Current Harvest Sources

npm

  • source: https://www.npmjs.com
  • The crawler pulls registry data for the component from https://registry.npmjs.com
  • In the service, the ClearlyDefined summarizer parses license(s) from the registry data and sets them as the declared license

gem

  • source: https://rubygems.org
  • The crawler pulls registry data for the component from https://rubygems.org
  • The ClearlyDefined summarizer determines the declared license based on the license in the registry data

pypi

  • source: https://pypi.org
  • First, the crawler pulls registry information from https://pypi.org Code
  • It then extracts the declared license from the registry data Code
  • The service uses the declared license set by the crawler

maven

--maven central--

  • The crawler downloads the maven artifact from maven.org
  • The crawler then extracts all pom files from the artifact
  • And then merges the poms (including all the licenses defined in the poms)
  • The ClearlyDefined summarizer parses the merged poms and sets the declared license(s) based on that data

--google maven--

  • The crawler gets pom files for the component from https://dl.google.com/android/maven2/
  • It then merges the poms (including all the licenses defined in the poms)
  • The ClearlyDefined summarizer parses the merged poms and sets the declared license(s) based on that data

--gradle plugin--

  • The crawler gets pom files for the component from https://plugins.gradle.org/m2/
  • It then merges the poms (including all the licenses defined in the poms)
  • The ClearlyDefined summarizer parses the merged poms and sets the declared license(s) based on that data

nuget

  • source: https://www.nuget.org/
  • The crawler gets registry information for the component from https://api.nuget.org
  • If the registry information has a licenseExpression field, the ClearlyDefined summarizer sets the declared license to that license expression
  • If the registry information has a licenseUrl field, the ClearlyDefined summarizer extracts the license from that license url and sets the declared license to the extracted license
  • If the ClearlyDefined summarizer cannot extract the license from the license URL, it sets the declared license to NOASSERTION

--Checking for the packageEntries field--

  • The ClearlyDefined summarizer then checks whether the registry information has a packageEntries field
  • If it does not, it leaves the declared license as it is
  • If it does have a packageEntries field, the ClearlyDefined summarizer creates a new definition with the files field set to those packageEntries

--Merging definitions--

  • It then merges the definitions and, in the process, merges the declared licenses
  • If the original definition (prior to the merge) has a declared license of 'OTHER', it sets the declared license (on the merged definition) to the license on the new definition
  • Otherwise, it combines the original definition license and the new definition license with AND

git

crate

deb

  • source: http://ftp.debian.org/
  • First, the crawler downloads a package file map from http://ftp.debian.org/debian/indices/package-file.map.bz2 and caches it (if there is not one already cached) for 8 hours Code
  • It then pulls the registry information for the particular component from that package map file Code
  • It then finds the relevant copyright URL from the registry information Code Example
  • It then pulls information from the copyright URL Code
  • And parses that information Code to determine the declared license(s)
  • The ClearlyDefined summarizer then parses the declared licenses and, if there is more than one, joins them with 'AND'

debsrc

composer

pod

Adding a new Harvest Source

If you would like to add a new Harvest source to ClearlyDefined, consider this criteria:

Discoverability – how are the packages for this language discovered? Is the repository searched by the build tooling without the user having to customize their client?

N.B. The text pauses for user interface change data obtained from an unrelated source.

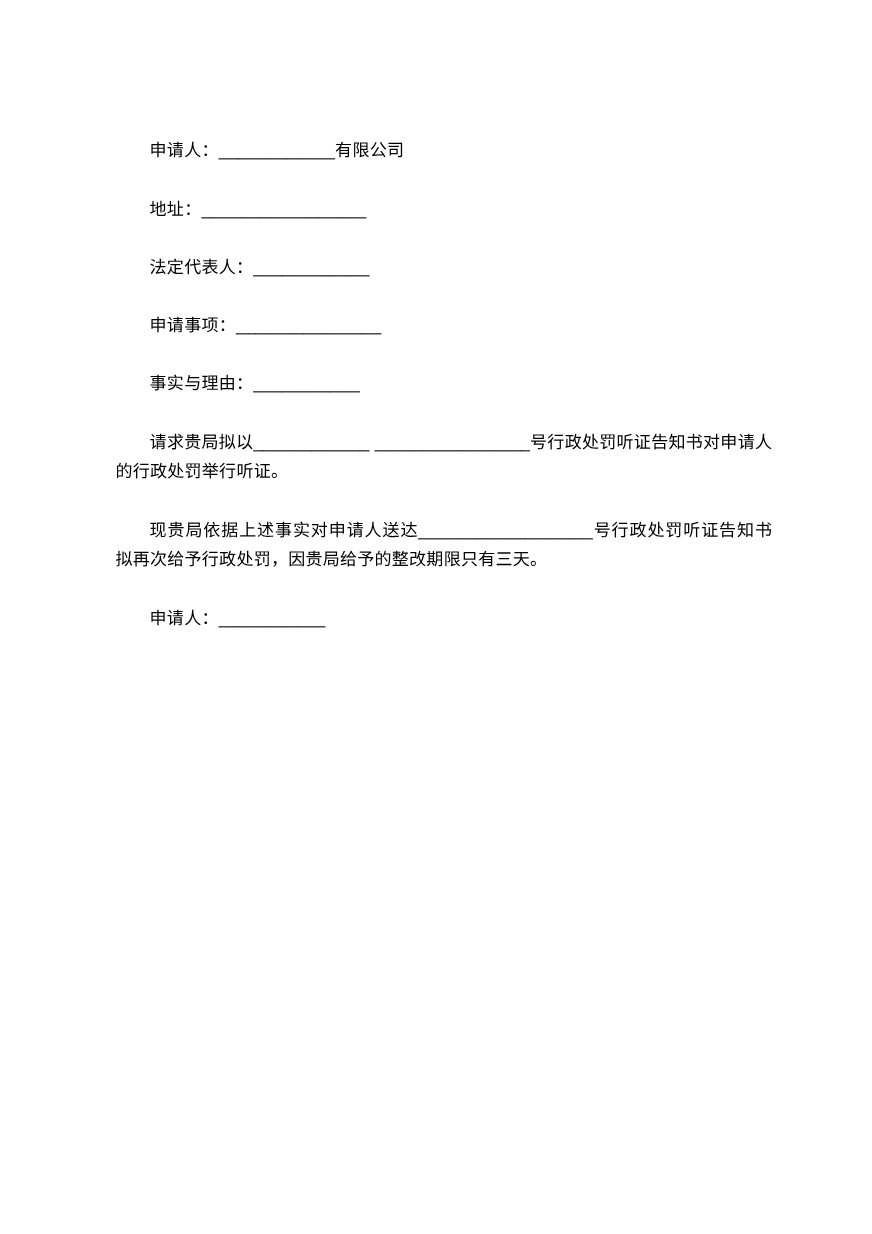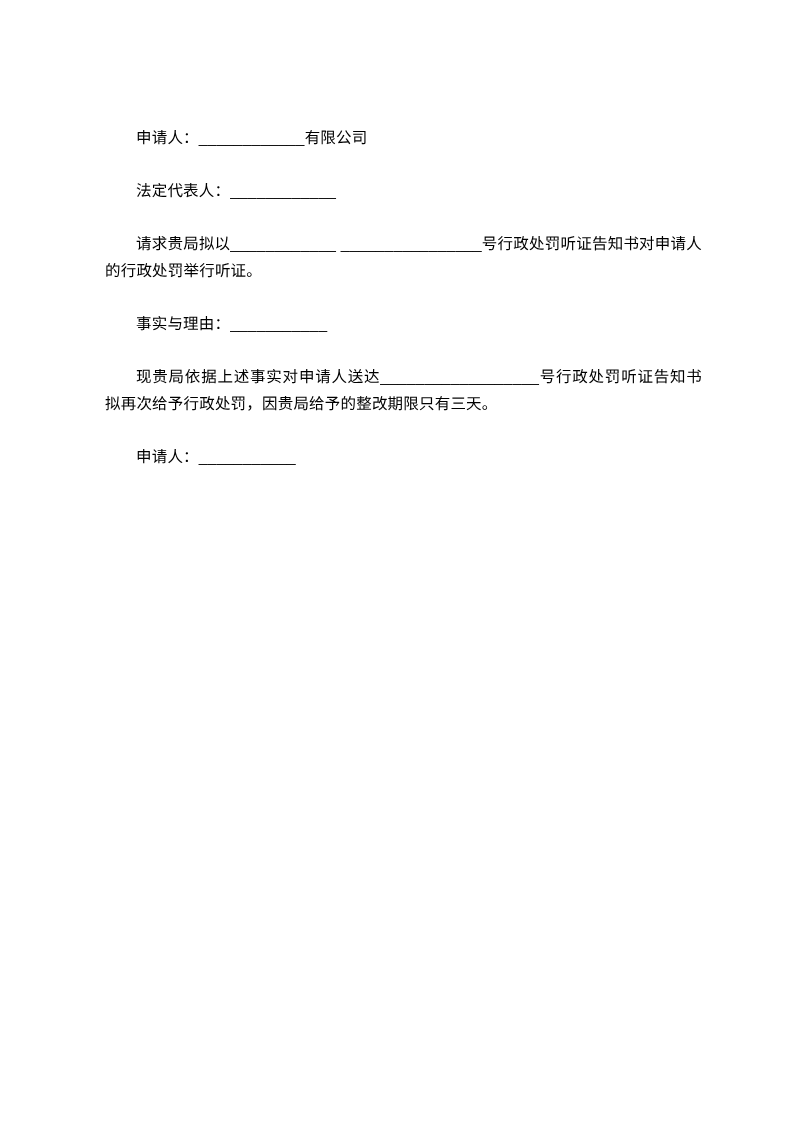"地址：_________________" p.block { html: none -> <p>地址：_________________</p> }
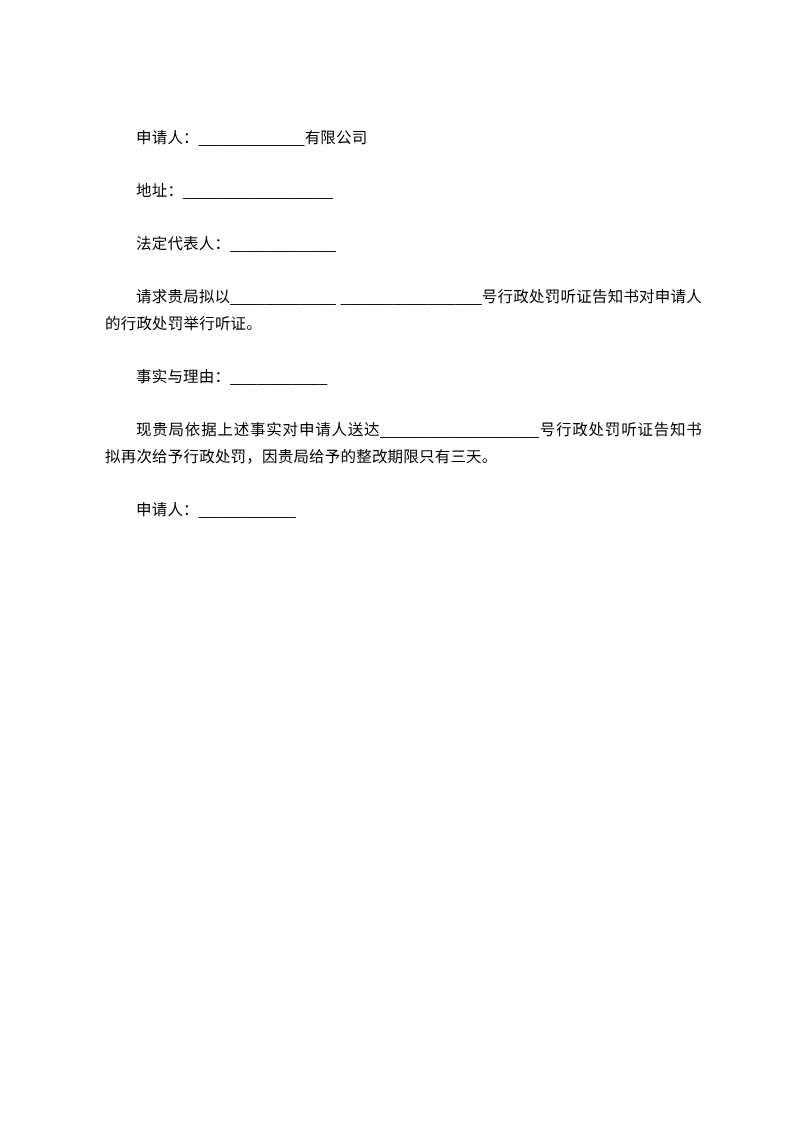"申请事项：_______________" p.block { html: none -> <p>申请事项：_______________</p> }
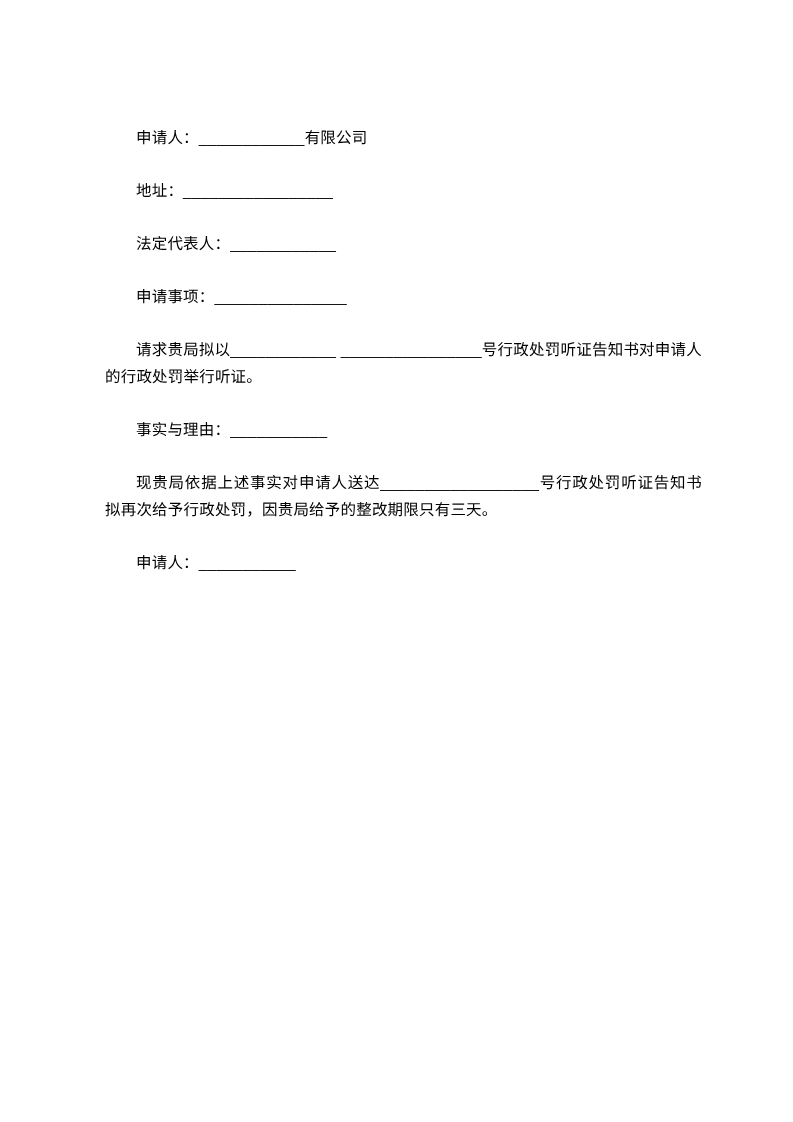"请求贵局拟以____________" p.block { order: before "事实与理由：___________" -> after "事实与理由：___________" }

Primary Source – is this the primary repository that the package is published to? Or is this repository a mirror of an existing repository? We should always harvest from primary sources.

Reputability – is this repository operated by a reputable organization? What is the purpose behind running this repository? Is there an identifiable team that can be reached in the event of any issues?

Security – how secure is the repository? Is there a team that is available to handle issues in a timely manner when they arise? How fast do they respond to issues, such as when a security vulnerability is planted as a backdoor in a package?

Automation – does the repository support an API to support pulling of information? If not, is the package index organized in a schematized format that can programmatically queried using the package name and version and queried using HTTP(s). When using HTTP to mine data, ClearlyDefined should check for the existence of robots.txt or robot headers that indicate such mining is unacceptable. How much effort is it to automate the process?

Relationship – reach out to the organization that maintains the repository to indicate that ClearlyDefined wishes to harvest data from their repository, with an explanation on how harvesting is done, what the data is used for and how much additional traffic this could result in. Identify/Resolve any concerns and provide a contact from ClearlyDefined in the event they need to support in case of an issue.

To add a new harvest source, open an issue on the ClearlyDefined Service Repo for comment. Make sure to include how you believe that source fits the above criteria and the community will discuss it with you.